[Dataset excerpts]
--

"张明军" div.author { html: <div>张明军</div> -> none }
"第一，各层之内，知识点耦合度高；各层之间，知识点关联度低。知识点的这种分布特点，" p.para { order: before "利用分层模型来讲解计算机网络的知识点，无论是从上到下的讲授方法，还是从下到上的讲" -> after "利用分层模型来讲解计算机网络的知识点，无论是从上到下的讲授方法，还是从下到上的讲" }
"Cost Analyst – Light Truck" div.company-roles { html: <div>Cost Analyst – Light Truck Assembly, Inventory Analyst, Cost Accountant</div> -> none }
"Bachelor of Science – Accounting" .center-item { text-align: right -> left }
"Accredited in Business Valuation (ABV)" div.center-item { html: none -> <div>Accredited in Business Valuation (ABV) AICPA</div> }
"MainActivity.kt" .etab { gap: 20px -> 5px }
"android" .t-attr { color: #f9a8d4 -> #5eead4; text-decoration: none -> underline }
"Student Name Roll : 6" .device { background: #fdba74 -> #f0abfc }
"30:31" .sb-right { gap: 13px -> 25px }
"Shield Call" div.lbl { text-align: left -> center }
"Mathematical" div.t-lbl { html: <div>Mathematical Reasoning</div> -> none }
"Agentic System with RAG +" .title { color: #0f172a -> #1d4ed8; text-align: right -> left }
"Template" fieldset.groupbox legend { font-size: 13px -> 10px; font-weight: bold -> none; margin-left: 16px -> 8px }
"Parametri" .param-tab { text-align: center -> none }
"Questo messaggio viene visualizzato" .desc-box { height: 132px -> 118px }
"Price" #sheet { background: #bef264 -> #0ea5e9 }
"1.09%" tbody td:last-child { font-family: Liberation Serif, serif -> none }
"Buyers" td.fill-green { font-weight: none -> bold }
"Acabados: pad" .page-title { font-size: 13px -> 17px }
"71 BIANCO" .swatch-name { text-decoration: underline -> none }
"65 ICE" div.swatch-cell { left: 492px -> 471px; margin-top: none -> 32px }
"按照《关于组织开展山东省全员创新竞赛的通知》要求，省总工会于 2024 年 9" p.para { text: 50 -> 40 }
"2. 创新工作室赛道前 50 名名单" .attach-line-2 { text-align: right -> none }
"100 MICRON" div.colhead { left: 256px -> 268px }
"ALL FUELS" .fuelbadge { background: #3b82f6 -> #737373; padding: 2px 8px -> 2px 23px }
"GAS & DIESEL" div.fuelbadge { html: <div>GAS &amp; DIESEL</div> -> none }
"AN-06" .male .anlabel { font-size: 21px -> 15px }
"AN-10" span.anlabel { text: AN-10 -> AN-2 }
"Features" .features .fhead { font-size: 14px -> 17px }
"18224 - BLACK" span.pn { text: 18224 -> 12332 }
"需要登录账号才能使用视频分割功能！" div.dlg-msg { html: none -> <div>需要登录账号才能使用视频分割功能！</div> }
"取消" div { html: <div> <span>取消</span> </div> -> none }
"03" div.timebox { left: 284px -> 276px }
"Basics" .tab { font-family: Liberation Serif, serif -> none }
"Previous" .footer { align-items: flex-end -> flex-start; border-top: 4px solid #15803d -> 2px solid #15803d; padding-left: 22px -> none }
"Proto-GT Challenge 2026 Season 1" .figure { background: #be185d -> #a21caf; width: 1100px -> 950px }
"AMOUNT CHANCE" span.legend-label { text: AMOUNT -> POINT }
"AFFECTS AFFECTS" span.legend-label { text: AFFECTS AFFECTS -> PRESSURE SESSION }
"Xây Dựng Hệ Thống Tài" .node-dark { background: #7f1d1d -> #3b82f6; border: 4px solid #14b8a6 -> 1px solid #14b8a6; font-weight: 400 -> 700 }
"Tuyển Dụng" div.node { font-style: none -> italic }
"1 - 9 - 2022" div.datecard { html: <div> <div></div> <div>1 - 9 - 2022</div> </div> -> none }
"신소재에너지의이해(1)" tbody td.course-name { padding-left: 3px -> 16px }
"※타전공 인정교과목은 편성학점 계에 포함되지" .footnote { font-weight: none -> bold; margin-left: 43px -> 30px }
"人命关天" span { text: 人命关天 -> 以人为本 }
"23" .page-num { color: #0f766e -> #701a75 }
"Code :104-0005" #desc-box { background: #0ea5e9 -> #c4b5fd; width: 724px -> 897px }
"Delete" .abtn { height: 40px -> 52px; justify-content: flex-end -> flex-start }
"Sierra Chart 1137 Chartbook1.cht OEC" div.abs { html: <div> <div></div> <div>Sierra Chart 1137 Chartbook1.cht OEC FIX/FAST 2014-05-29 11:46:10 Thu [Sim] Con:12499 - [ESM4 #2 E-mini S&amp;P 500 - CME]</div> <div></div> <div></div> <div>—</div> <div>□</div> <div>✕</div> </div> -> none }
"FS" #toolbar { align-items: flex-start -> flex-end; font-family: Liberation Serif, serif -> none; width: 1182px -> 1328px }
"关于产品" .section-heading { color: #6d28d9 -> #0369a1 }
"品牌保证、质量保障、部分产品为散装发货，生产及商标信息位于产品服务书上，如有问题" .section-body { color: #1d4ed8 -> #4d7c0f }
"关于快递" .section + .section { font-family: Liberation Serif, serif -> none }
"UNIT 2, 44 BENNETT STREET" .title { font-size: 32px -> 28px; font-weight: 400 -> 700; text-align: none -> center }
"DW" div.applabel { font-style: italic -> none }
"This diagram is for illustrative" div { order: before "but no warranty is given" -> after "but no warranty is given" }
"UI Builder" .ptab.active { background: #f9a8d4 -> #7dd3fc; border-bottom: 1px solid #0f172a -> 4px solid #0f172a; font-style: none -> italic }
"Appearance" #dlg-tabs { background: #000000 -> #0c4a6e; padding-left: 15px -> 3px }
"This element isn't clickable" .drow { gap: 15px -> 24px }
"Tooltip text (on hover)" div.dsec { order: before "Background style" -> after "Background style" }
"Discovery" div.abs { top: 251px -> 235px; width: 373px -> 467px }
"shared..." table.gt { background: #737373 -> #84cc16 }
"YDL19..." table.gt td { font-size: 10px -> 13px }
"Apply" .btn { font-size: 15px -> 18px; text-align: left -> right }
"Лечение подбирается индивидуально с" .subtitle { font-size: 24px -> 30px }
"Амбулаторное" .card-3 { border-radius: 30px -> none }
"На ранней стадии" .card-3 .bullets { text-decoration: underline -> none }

--

# TASK OBJECTIVE
State the number of lines above that hold the string "table", with nothing added.

# TASK ANSWER
2